**To do**
Word for word, restate every record, though not the pictures.

** Extracted records follows **

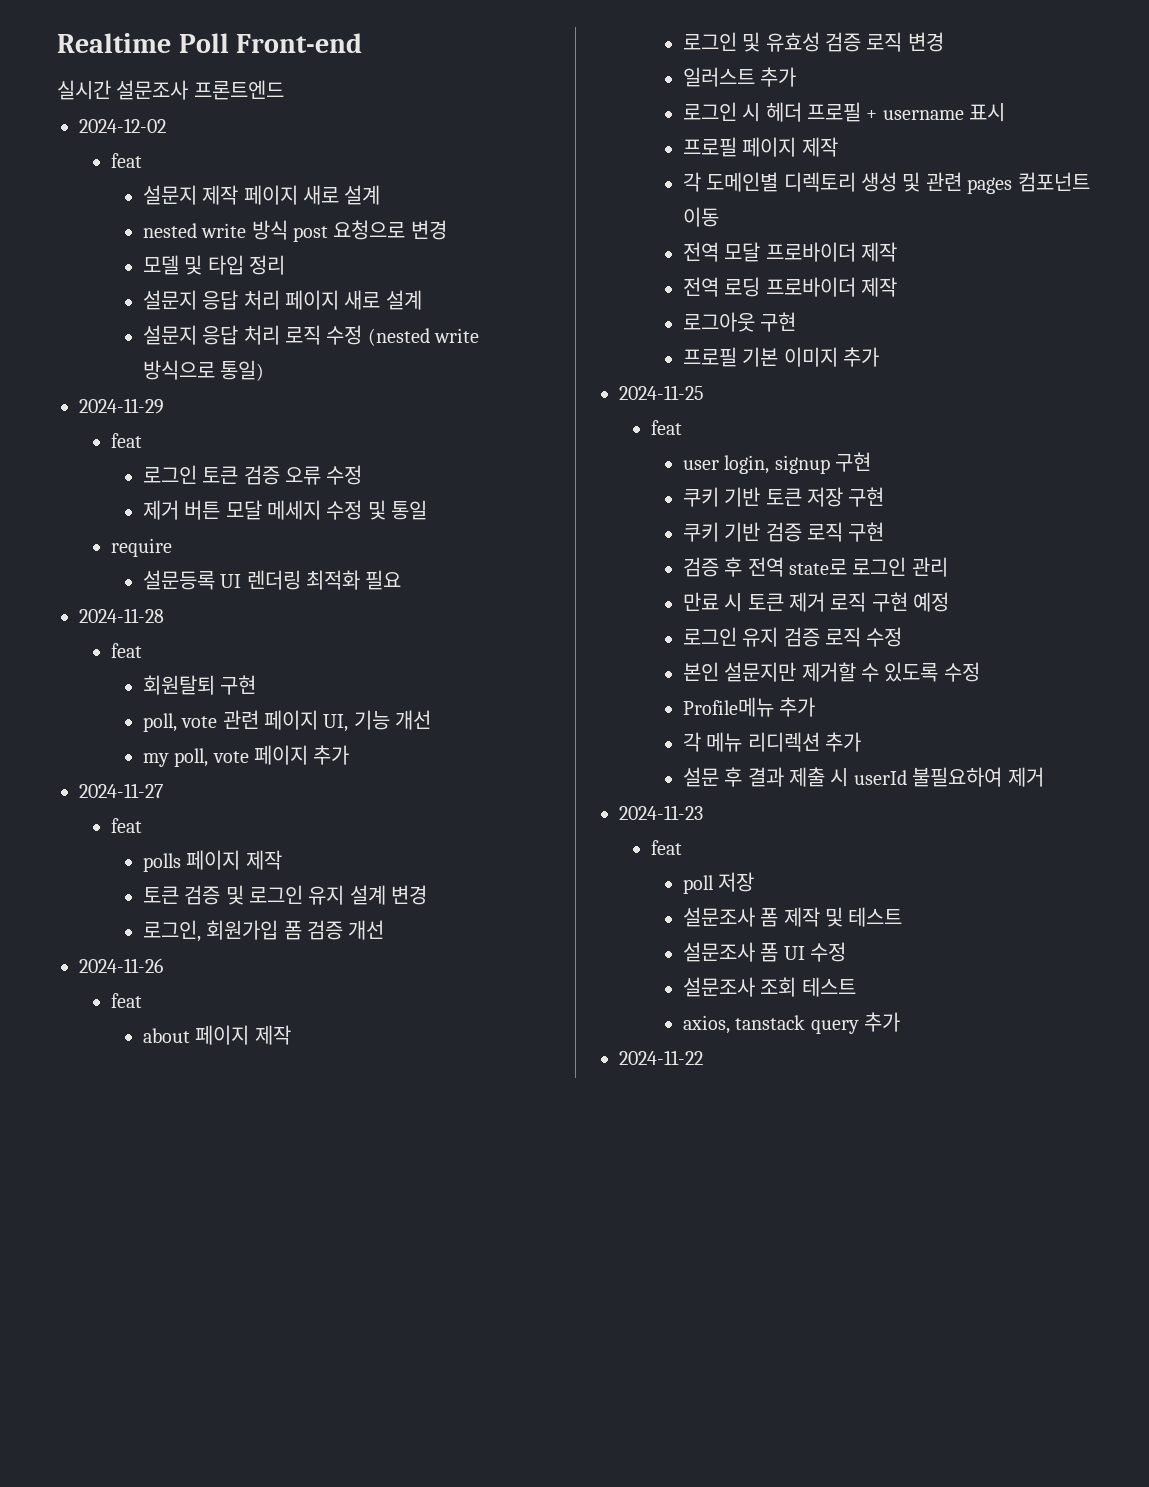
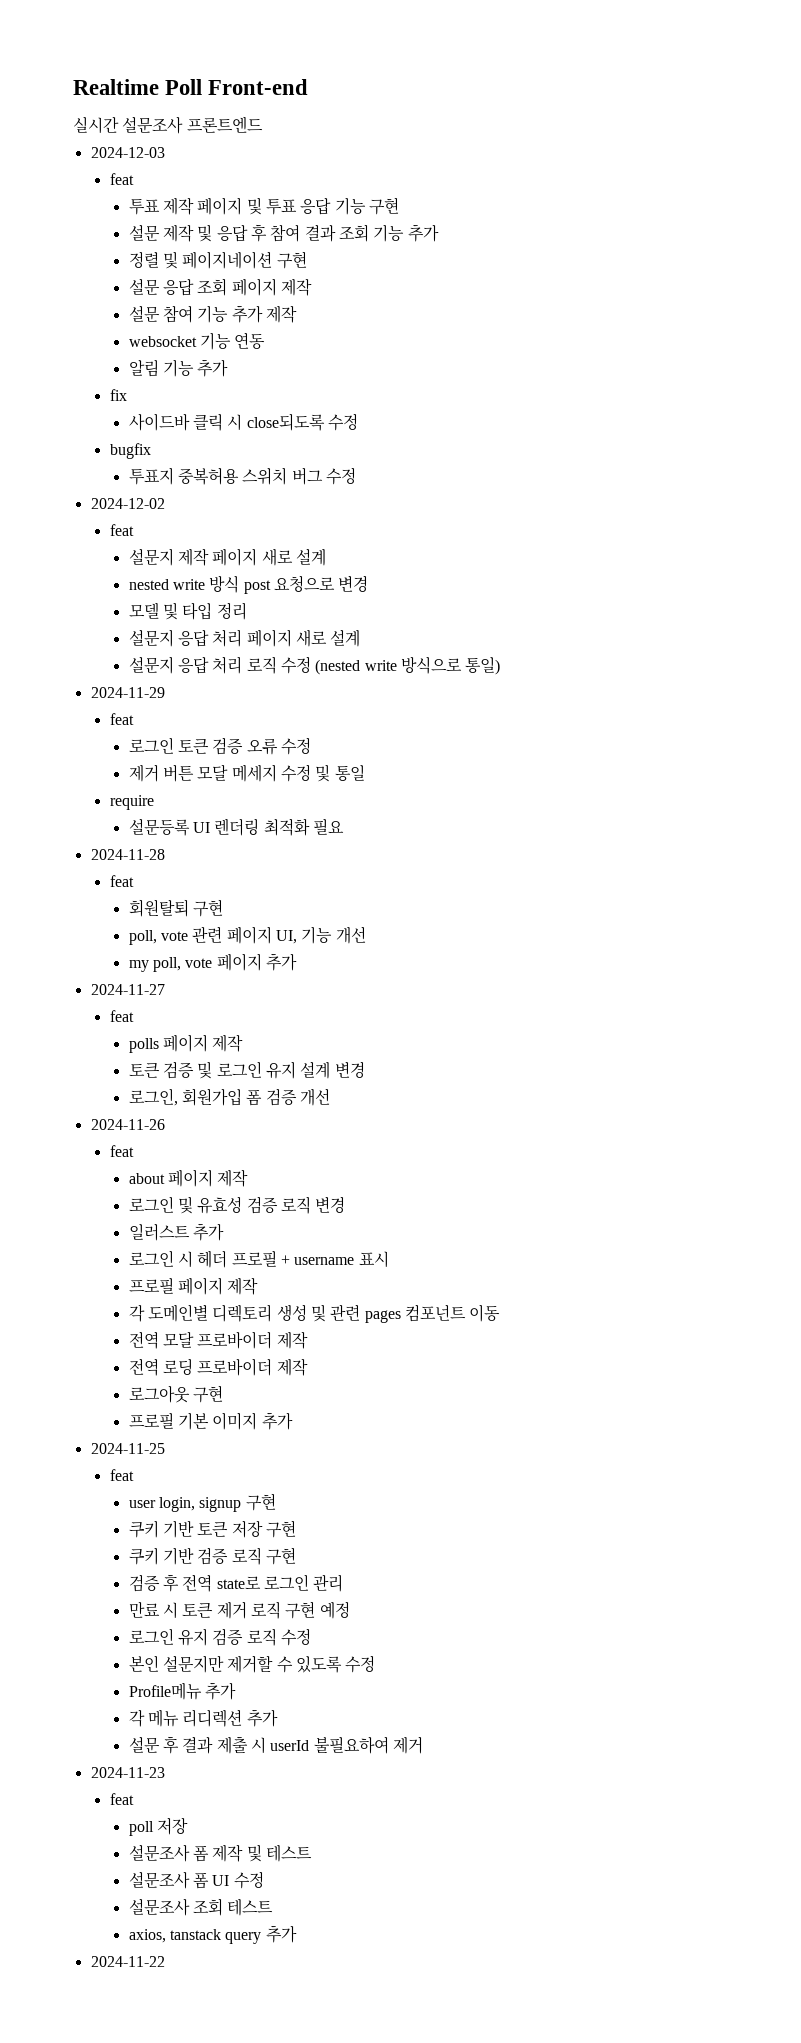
+ 2024-12-03
+ feat
+ 투표 제작 페이지 및 투표 응답 기능 구현
+ 설문 제작 및 응답 후 참여 결과 조회 기능 추가
+ 정렬 및 페이지네이션 구현
+ 설문 응답 조회 페이지 제작
+ 설문 참여 기능 추가 제작
+ websocket 기능 연동
+ 알림 기능 추가
+ fix
+ 사이드바 클릭 시 close되도록 수정
+ bugfix
+ 투표지 중복허용 스위치 버그 수정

** End of Extracted records **

**Reply to the task**
+ 2024-12-03
+ feat
+ 투표 제작 페이지 및 투표 응답 기능 구현
+ 설문 제작 및 응답 후 참여 결과 조회 기능 추가
+ 정렬 및 페이지네이션 구현
+ 설문 응답 조회 페이지 제작
+ 설문 참여 기능 추가 제작
+ websocket 기능 연동
+ 알림 기능 추가
+ fix
+ 사이드바 클릭 시 close되도록 수정
+ bugfix
+ 투표지 중복허용 스위치 버그 수정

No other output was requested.